ABC 18/06/14
IGNACIO CAMACHO
· El mito taumatúrgico de la Segunda Transición se transmite como un conjuro político de propiedades semicabalísticas
Apartir del relevo en el Trono se ha empezado a forjar en España un nuevo mito: el de la Segunda Transición. Como sucede con todos los mitos nadie sabe exactamente en qué consiste y en esa indefinición reside parte de su poder mágico, de su hechizo semicabalístico que invoca una especie de tiempo liminar con propiedades genesíacas. La Segunda Transición sería, según las múltiples voces que la nombran con la insistencia de un conjuro o un abracadabra, una etapa taumatúrgica en la que el nuevo Rey habría de «liderar» –palabra clave– un proceso refundacional del extenuado sistema político que ensalme los conflictos para establecer un período de seráfica convivencia bajo el círculo virtuoso de un posmoderno Camelot democrático.

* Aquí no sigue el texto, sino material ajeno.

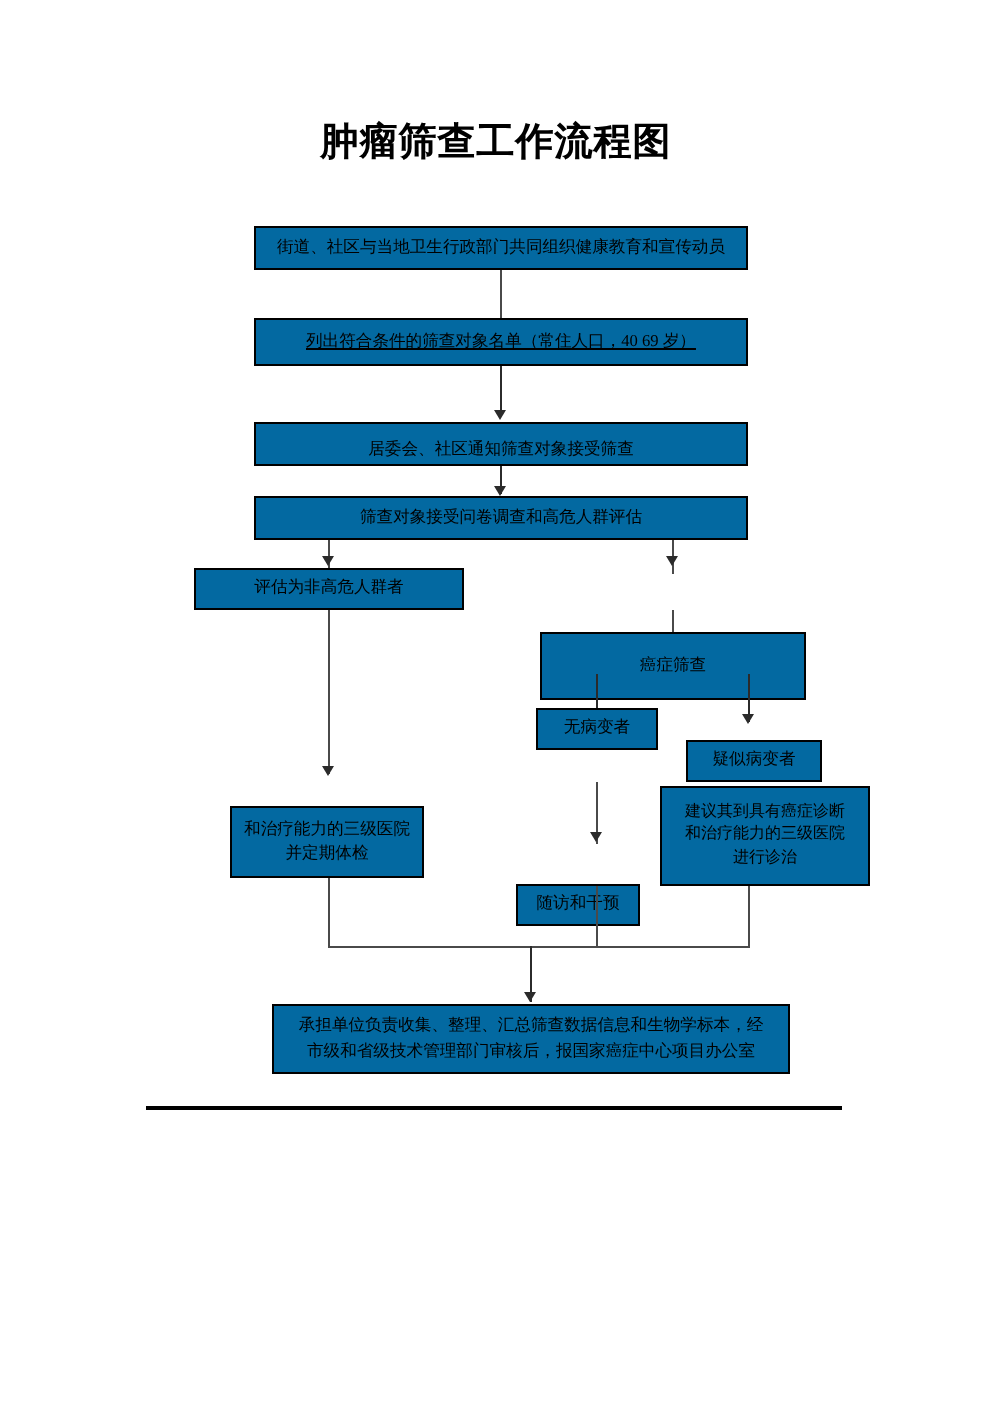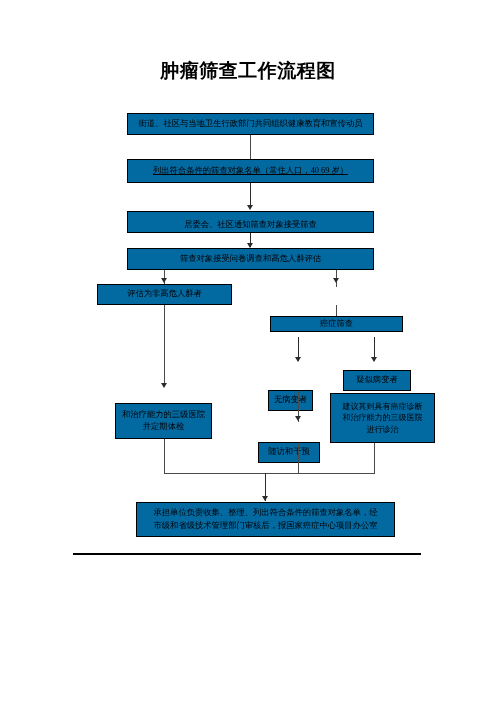--- a/index.html
+++ b/index.html
@@ -105,30 +105,30 @@
   <div class="conn v" style="left:336px; top:270px; height:17px;"></div>
   <div class="arrow" style="left:333px; top:278px;"></div>
 
   <div class="node" style="left:97px; top:284px; width:135px; height:21px;">
     <span>评估为非高危人群者</span>
   </div>
 
 
   <div class="conn v" style="left:336px; top:305px; height:12px;"></div>
 
-  <div class="node" style="left:270px; top:316px; width:133px; height:16px;">
+  <div class="node" style="left:270px; top:316px; width:133px; height:34px;">
     <span>癌症筛查</span>
   </div>
 
   <div class="conn v dark" style="left:298px; top:337px; height:24px;"></div>
   <div class="arrow" style="left:295px; top:357px;"></div>
   <div class="conn v dark" style="left:374px; top:337px; height:24px;"></div>
   <div class="arrow" style="left:371px; top:357px;"></div>
 
-  <div class="node" style="left:268px; top:390px; width:45px; height:21px;">
+  <div class="node" style="left:268px; top:354px; width:61px; height:21px;">
     <span>无病变者</span>
   </div>
 
   <div class="node" style="left:343px; top:370px; width:68px; height:21px;">
     <span>疑似病变者</span>
   </div>
 
   <div class="conn v" style="left:164px; top:305px; height:82px;"></div>
   <div class="arrow" style="left:161px; top:383px;"></div>
 
@@ -156,20 +156,20 @@
 
   <div class="conn v" style="left:164px; top:439px; height:35px;"></div>
   <div class="conn v" style="left:298px; top:443px; height:31px;"></div>
   <div class="conn v" style="left:374px; top:443px; height:31px;"></div>
   <div class="conn h" style="left:164px; top:473px; width:211px;"></div>
   <div class="conn v dark" style="left:265px; top:473px; height:28px;"></div>
   <div class="arrow" style="left:262px; top:496px;"></div>
 
   <div class="node" style="left:136px; top:502px; width:259px; height:35px;">
     <span>
-      <span>承担单位负责收集、整理、列出符合条件的筛查对象名单，经</span>
+      <span>承担单位负责收集、整理、汇总筛查数据信息和生物学标本，经</span>
       <span>市级和省级技术管理部门审核后，报国家癌症中心项目办公室</span>
     </span>
   </div>
 
   <div class="rule" style="left:73px; top:553px; width:348px;"></div>
 
 </div>
 
 </body></html>

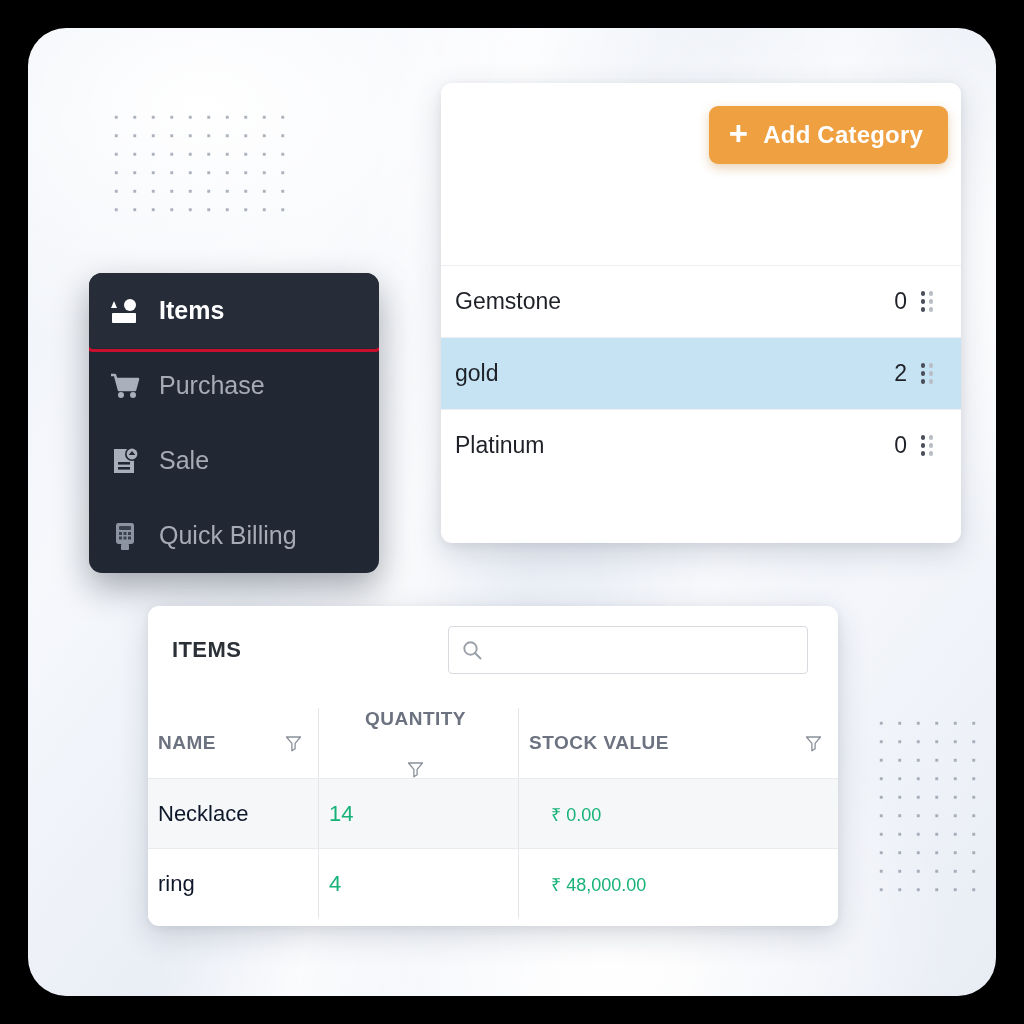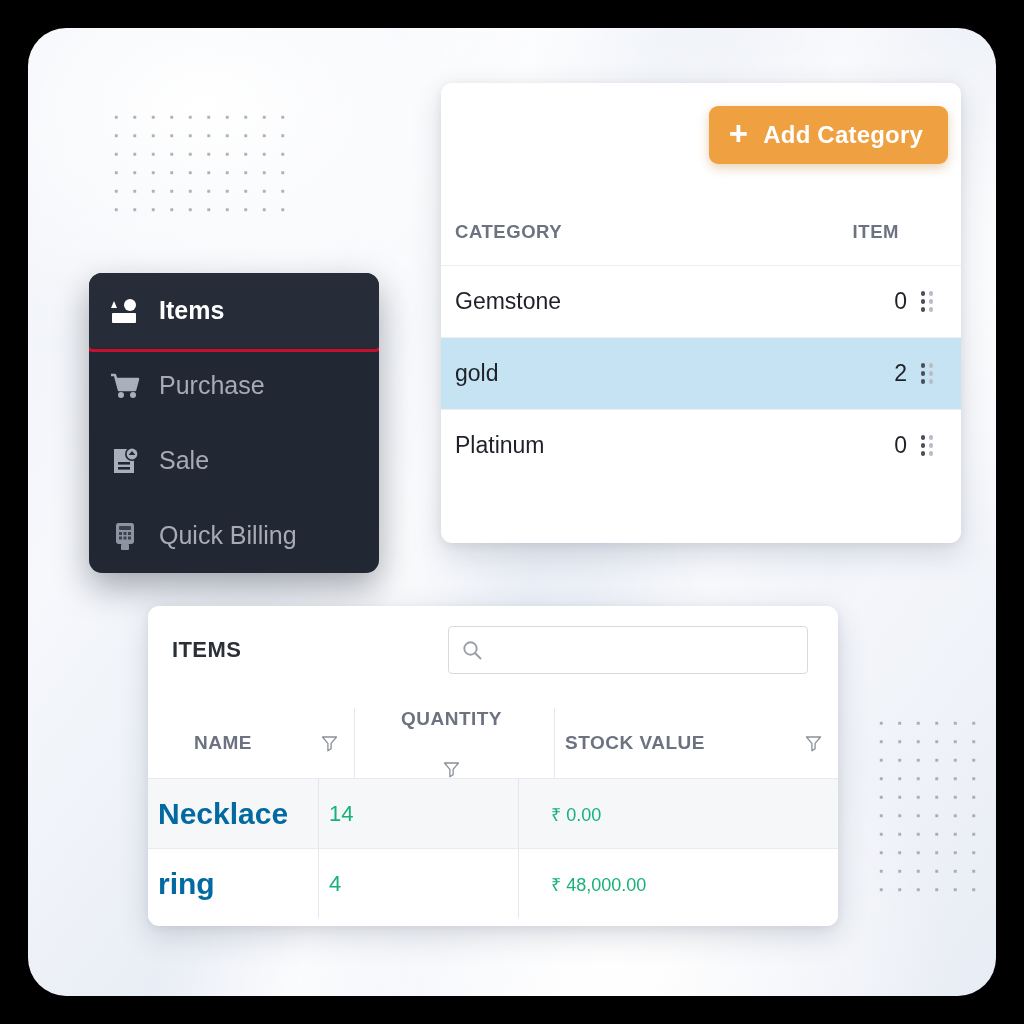--- a/index.html
+++ b/index.html
@@ -206,34 +206,34 @@
     font-size: 19px; font-weight: bold;
     color: #6c7280; letter-spacing: .5px;
   }
   #items-table-head .th {
     display: flex; align-items: center;
     justify-content: space-between;
     padding: 0 16px 0 10px;
     border-left: 1px solid #e4e6ea;
   }
   #items-table-head .th:first-child { border-left: none; padding-left: 10px; }
-  .th-name  { width: 170px; margin-left: 36px; }
+  .th-name  { width: 170px; }
   .th-qty   { width: 200px; flex-direction: column; }
   .th-stock { flex: 1 1 auto; }
 
   #items-rows { position: absolute; left: 0; right: 0; top: 172px; bottom: 0; }
   .item-row {
     height: 70px;
     display: flex; align-items: center;
     border-top: 1px solid #e9ebee;
     background: #ffffff;
   }
   .item-row.shade { background: #f6f7f9; }
   .item-row .cell { display: flex; align-items: center; padding: 0 10px; height: 100%; }
-  .item-row .cell-name  { width: 170px; font-size: 30px; color: #0369a1; font-weight: bold; }
+  .item-row .cell-name  { width: 170px; font-size: 22px; color: #0f172a; }
   .item-row .cell-qty   { width: 200px; font-size: 22px; color: #16b277; border-left: 1px solid #e4e6ea; }
   .item-row .cell-stock {
     flex: 1 1 auto; font-size: 18px; color: #16b277;
     border-left: 1px solid #e4e6ea;
     justify-content: flex-start; padding-right: 0;
   }
   .item-row .cell-stock span { transform: translateX(22px); white-space: nowrap; }
 
   svg { display: block; }
 </style>
@@ -245,24 +245,20 @@
   <div class="dotgrid" id="dotgrid-topleft"></div>
   <div class="dotgrid" id="dotgrid-bottomright"></div>
 
   <div class="card" id="category-card">
 
     <button id="add-category-button">
       <span id="plus-icon">+</span>
       <span>Add Category</span>
     </button>
 
-    <div id="category-head">
-      <div class="col-cat">CATEGORY</div>
-      <div class="col-item">ITEM</div>
-    </div>
 
     <div id="category-rows">
 
 
       <div class="cat-row">
         <div class="cat-name">Gemstone</div>
         <div class="cat-count">0</div>
         <div class="drag-handle">
           <span class="dots">
               <i></i>

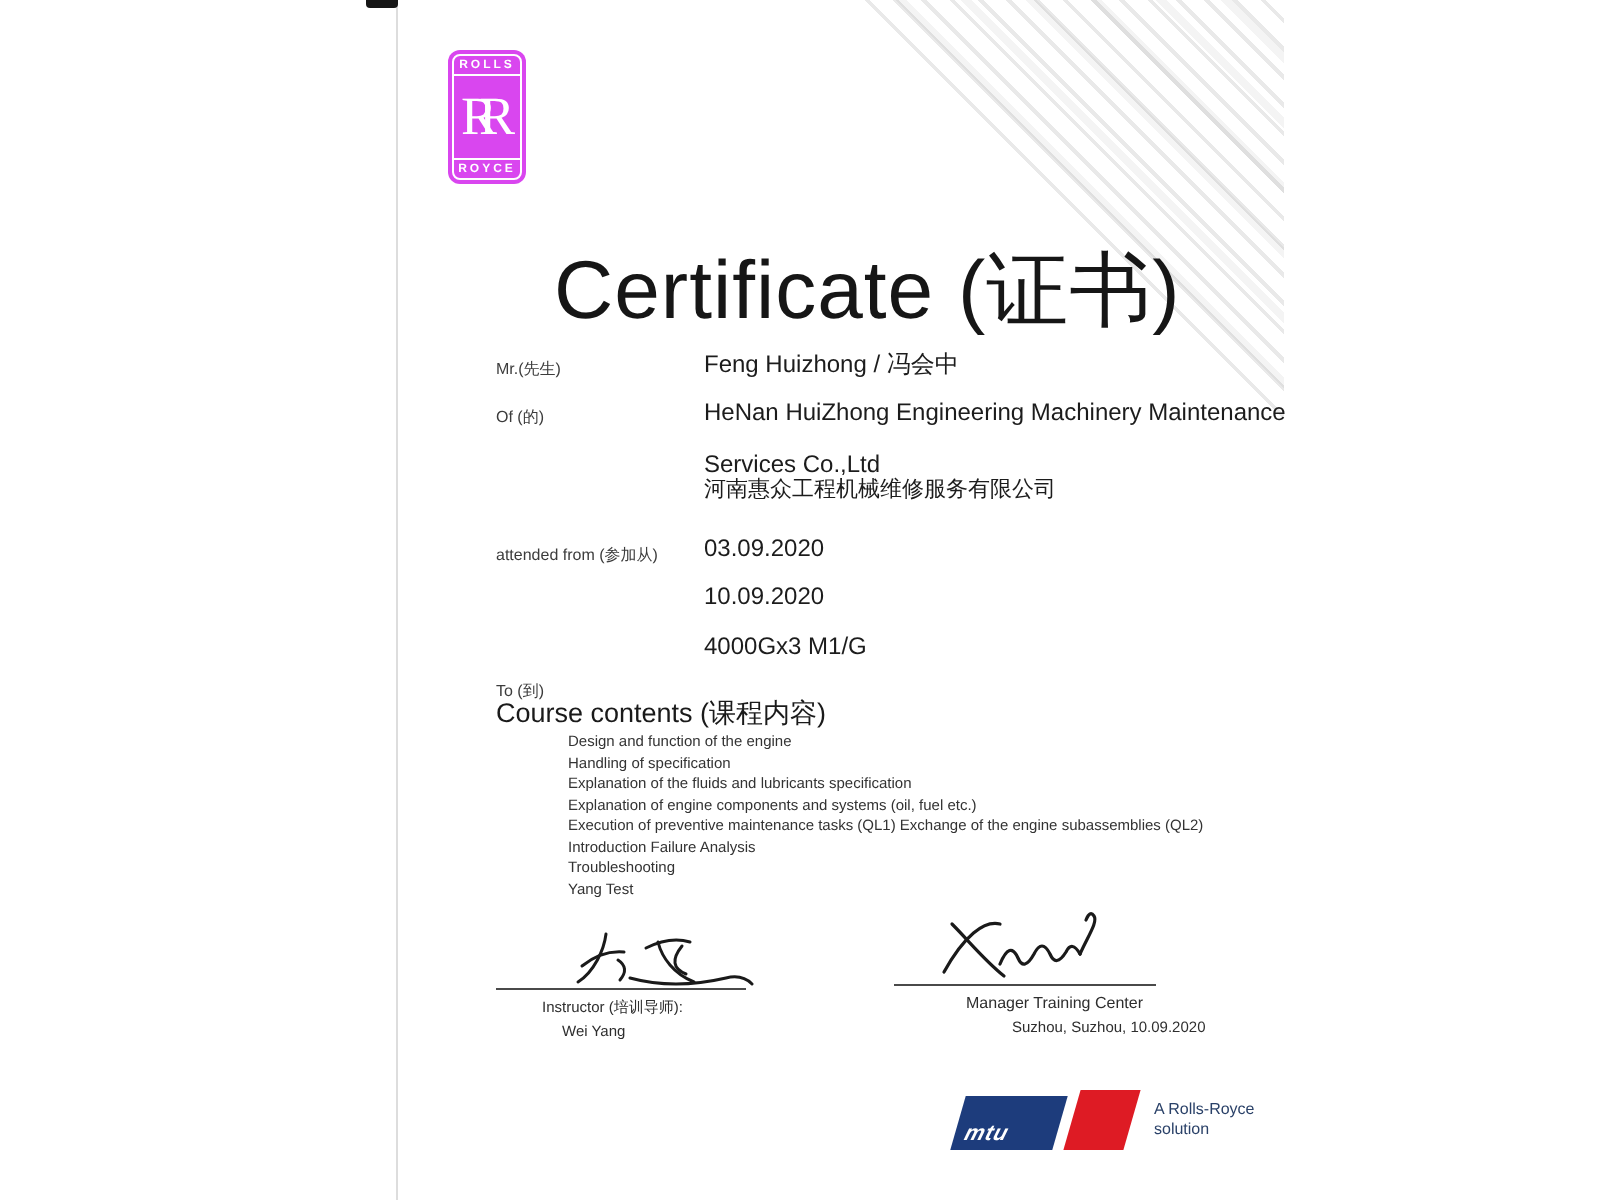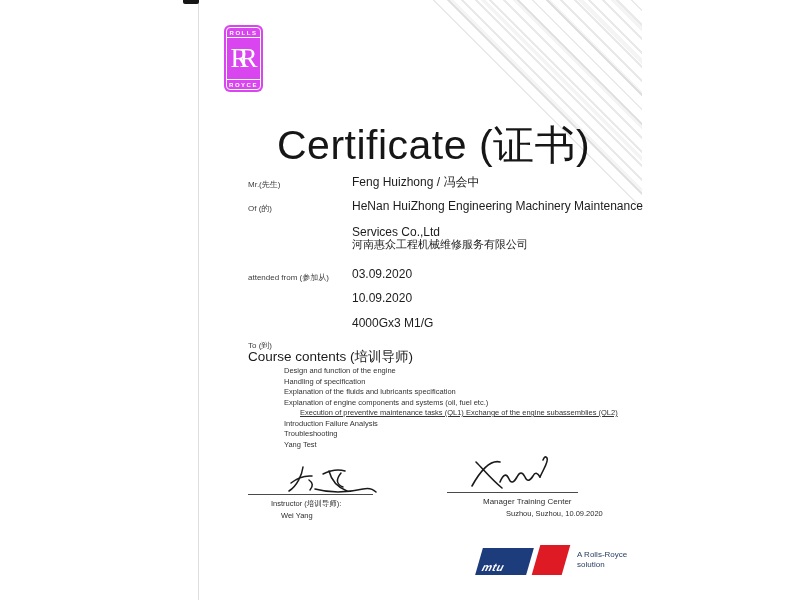--- a/index.html
+++ b/index.html
@@ -75,26 +75,26 @@
   <div class="abs val-sm" style="left:352px;top:237px;">河南惠众工程机械维修服务有限公司</div>
 
   <div class="abs lbl" style="left:248px;top:272px;">attended from (参加从)</div>
   <div class="abs val" style="left:352px;top:267px;">03.09.2020</div>
 
   <div class="abs lbl" style="left:248px;top:296px;margin-top:44px;">To (到)</div>
   <div class="abs val" style="left:352px;top:291px;">10.09.2020</div>
 
   <div class="abs val" style="left:352px;top:316px;">4000Gx3 M1/G</div>
 
-  <div class="abs course-head" style="left:248px;top:348px;">Course contents (培训导师)</div>
+  <div class="abs course-head" style="left:248px;top:348px;">Course contents (课程内容)</div>
   <div class="abs course-item" style="left:248px;top:366px;">Design and function of the engine</div>
   <div class="abs course-item" style="left:248px;top:377px;">Handling of specification</div>
   <div class="abs course-item" style="left:248px;top:387px;">Explanation of the fluids and lubricants specification</div>
   <div class="abs course-item" style="left:248px;top:398px;">Explanation of engine components and systems (oil, fuel etc.)</div>
-  <div class="abs course-item" style="left:264px;top:408px;text-decoration:underline;">Execution of preventive maintenance tasks (QL1) Exchange of the engine subassemblies (QL2)</div>
+  <div class="abs course-item" style="left:248px;top:408px;">Execution of preventive maintenance tasks (QL1) Exchange of the engine subassemblies (QL2)</div>
   <div class="abs course-item" style="left:248px;top:419px;">Introduction Failure Analysis</div>
   <div class="abs course-item" style="left:248px;top:429px;">Troubleshooting</div>
   <div class="abs course-item" style="left:248px;top:440px;">Yang Test</div>
 
   <div class="abs sig" style="left:285px;top:461px;">
     <svg width="95" height="34" viewBox="0 0 95 34">
       <g fill="none" stroke="#1a1a1a" stroke-width="1.5" stroke-linecap="round">
         <path d="M6,22 Q16,14 27,15"></path>
         <path d="M18,6 C17,14 12,25 4,30"></path>
         <path d="M24,19 q6,4 1,10"></path>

Ocurre que el nuevo monarca al que se reclama esta tarea artúrica carece, por disposición constitucional, de cualquier clase de poderes que excedan el ámbito de la autoridad simbólica, y aun esta es discutida por los recrecidos partidarios de la legitimidad republicana, otro mito histórico. La Monarquía española se mueve en un estrecho ámbito de competencias de mediación y arbitraje, sin más alcance que el de una interlocución a menudo desoída por los verdaderos agentes de la política. Ni siquiera tiene capacidad propositiva, que corresponde a la Cortes y al Gobierno; solo puede expresar, y no con demasiada concreción, vagas voluntades de convivencia y de acuerdo. Sin embargo se le está solicitando, a veces con cierto tono de amenaza relacionado con su legitimidad de ejercicio, que se ponga al frente de un impulso de regeneración institucional para el que hasta se le fijan deberes. La lista de peticiones, o exigencias, previas a la coronación la debería transportar a Palacio el Cartero Real… de los Reyes Magos.
En realidad, este bucle neotransicional surge de un discurso político relacionado con el republicanismo rupturista, acuñador de la idea de la «democracia incompleta», que sueña con aprovechar una posible y deseable reforma constitucional para revocar las bases del pacto del 78 desde el maximalismo que entonces quedó aparcado con pragmática sensatez política. Hay mucho de presión coactiva, consciente o no, sobre el heredero de la Corona, sometido antes de llegar a la opción tácita de promover un cambio radical en el statuquo o sufrir un cuestionamiento de su propia presencia en la cúpula del Estado. El dominó abdicatorio que se ha producido en la nomenclatura dirigente apunta también a una suerte de imperativa renovación generacional en beneficio de una efebocracia obligatoria. El reinado de Felipe VI –habrá que hablar del felipato porque el término felipismo ya está gastado–, consecuencia natural de la Constitución vigente, parece para muchos la oportunidad de liquidar defacto el régimen. Y el verdadero programa de la abstracta Segunda Transición no vendría a ser otro que el de enterrar la primera.